Records excerpted from a collection
"""

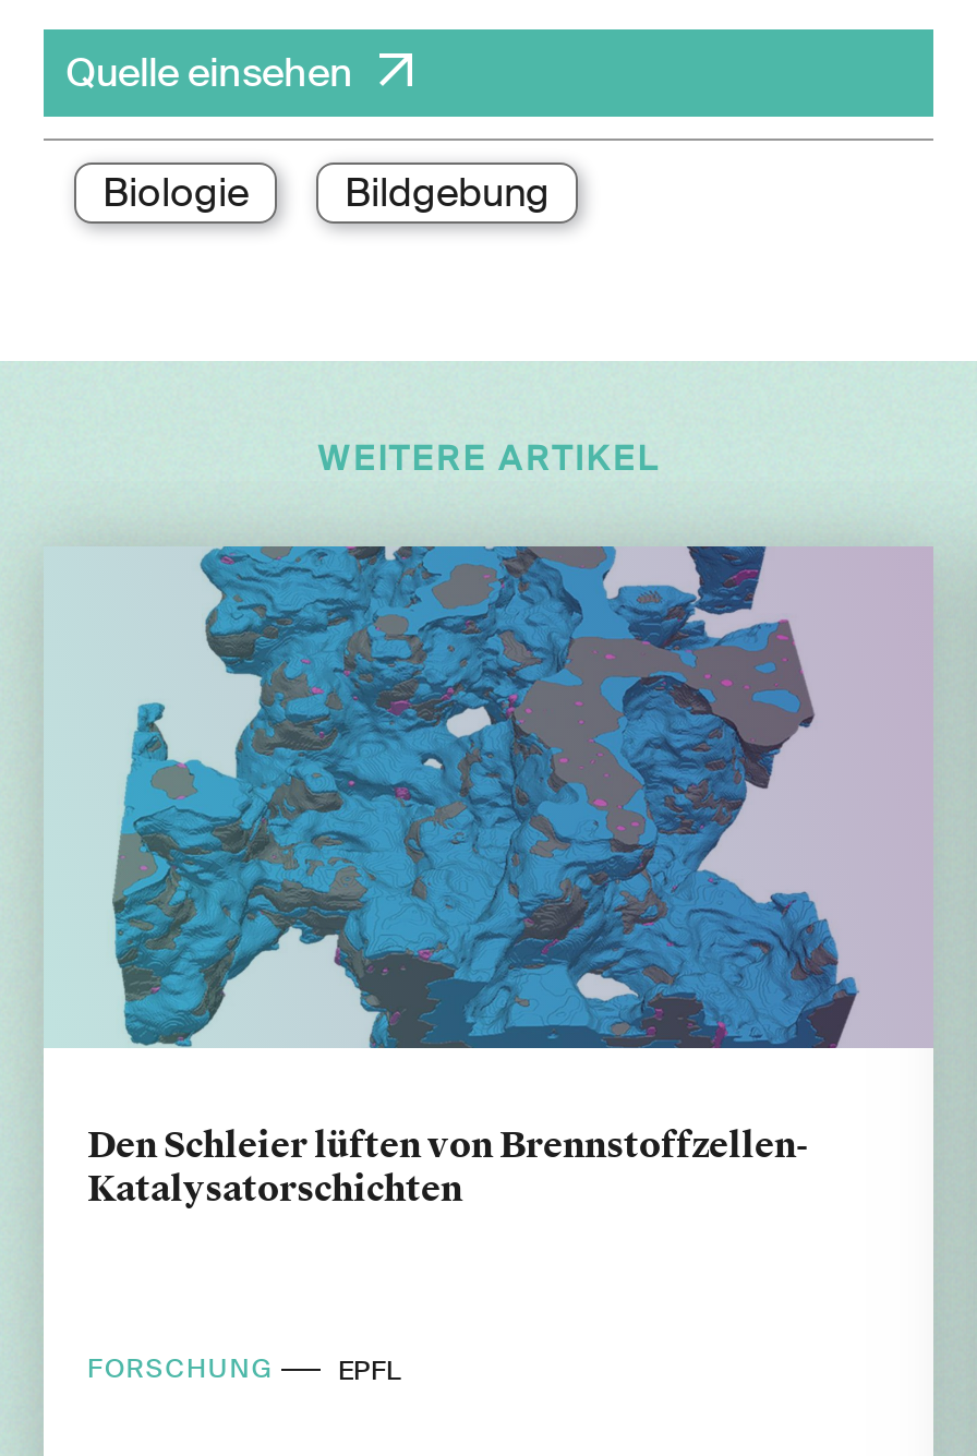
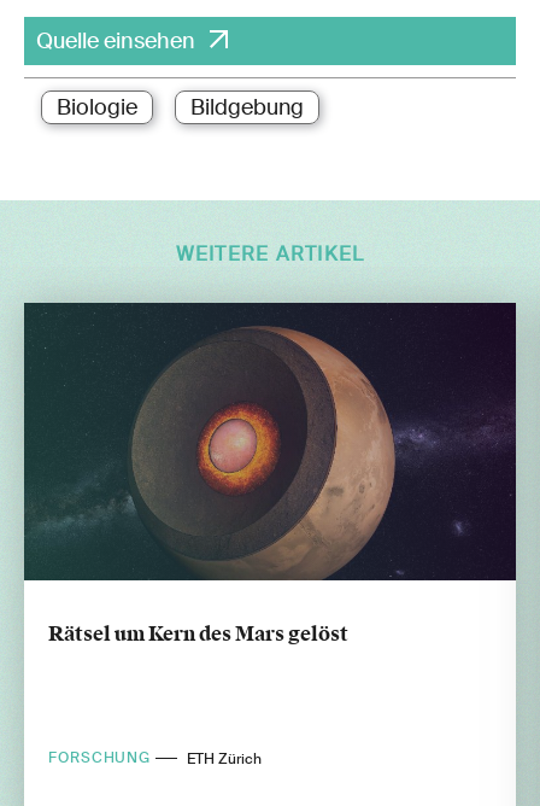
[44,544,933,1211] [image] | Den Schleier lüften von Brennstoffzellen- | Katalysatorschichten -> [23,302,517,646] [image] | Rätsel um Kern des Mars gelöst
[338,1353,401,1388] EPFL -> [187,749,262,768] ETH Zürich

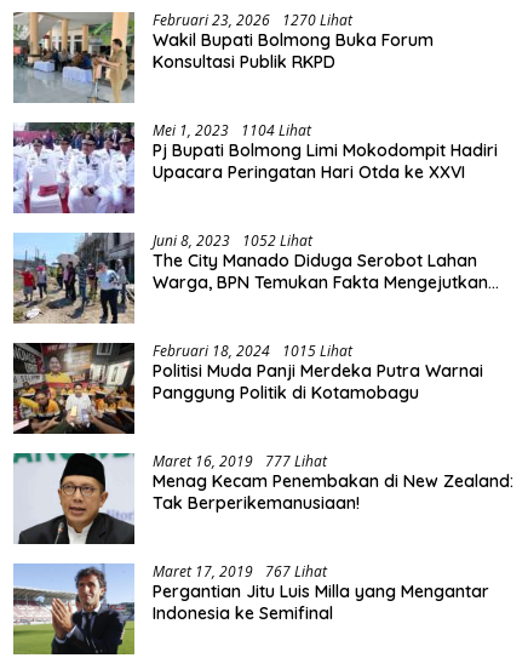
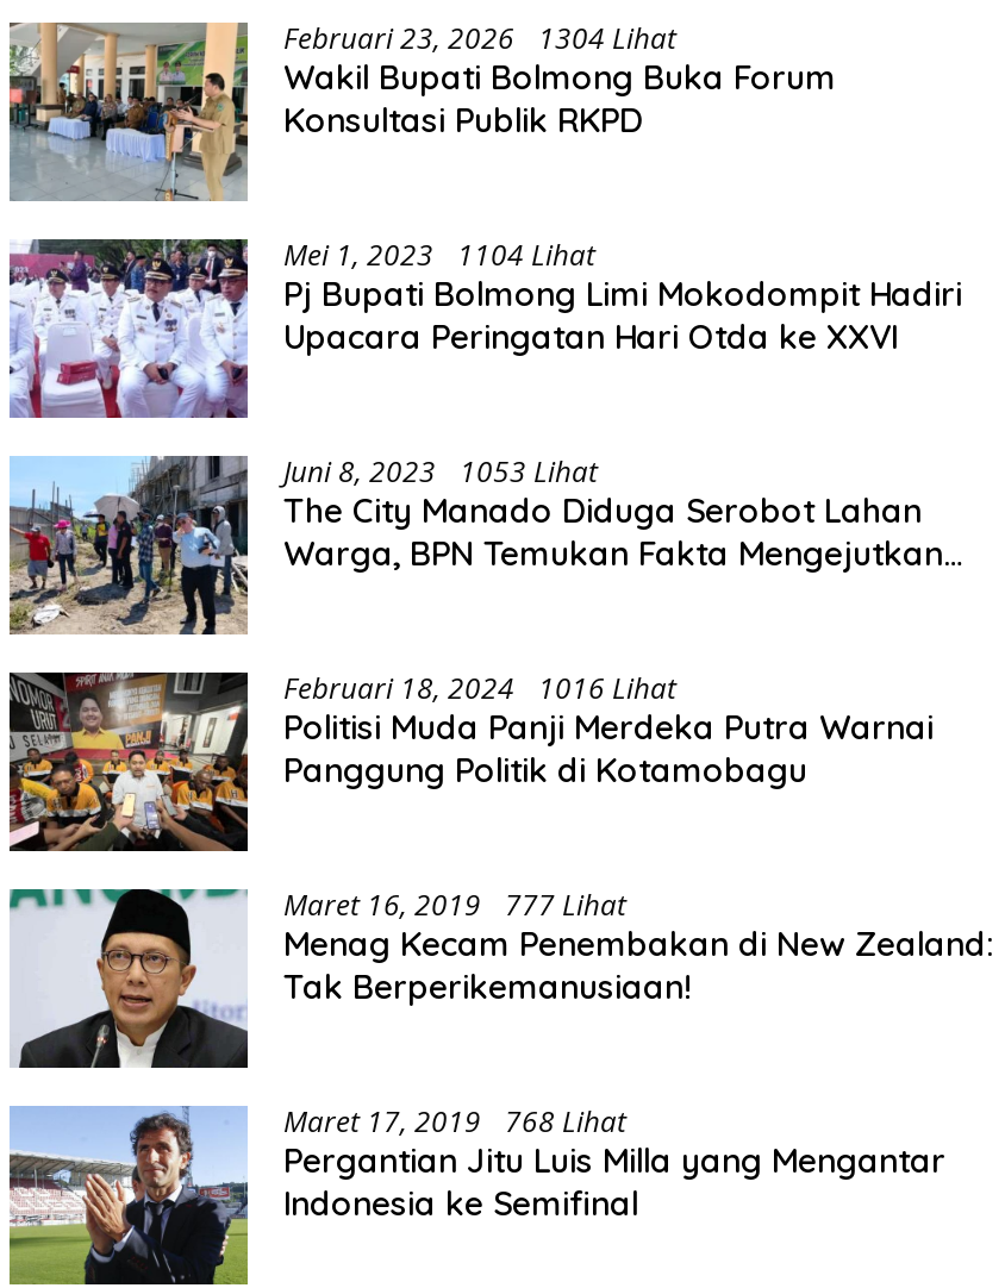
[153,9,352,30] Februari 23, 2026 1270 Lihat -> [283,17,676,58] Februari 23, 2026 1304 Lihat
[153,230,312,251] Juni 8, 2023 1052 Lihat -> [283,451,598,491] Juni 8, 2023 1053 Lihat
[153,340,352,361] Februari 18, 2024 1015 Lihat -> [283,667,676,708] Februari 18, 2024 1016 Lihat
[153,561,327,581] Maret 17, 2019 767 Lihat -> [283,1101,626,1141] Maret 17, 2019 768 Lihat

"""

◆ **TASK BRIEF**: Scan the records for the string "Lihat" and show every line that contains it.

◆ **TASK ANSWER**:
[153,9,352,30] Februari 23, 2026 1270 Lihat -> [283,17,676,58] Februari 23, 2026 1304 Lihat
[153,230,312,251] Juni 8, 2023 1052 Lihat -> [283,451,598,491] Juni 8, 2023 1053 Lihat
[153,340,352,361] Februari 18, 2024 1015 Lihat -> [283,667,676,708] Februari 18, 2024 1016 Lihat
[153,561,327,581] Maret 17, 2019 767 Lihat -> [283,1101,626,1141] Maret 17, 2019 768 Lihat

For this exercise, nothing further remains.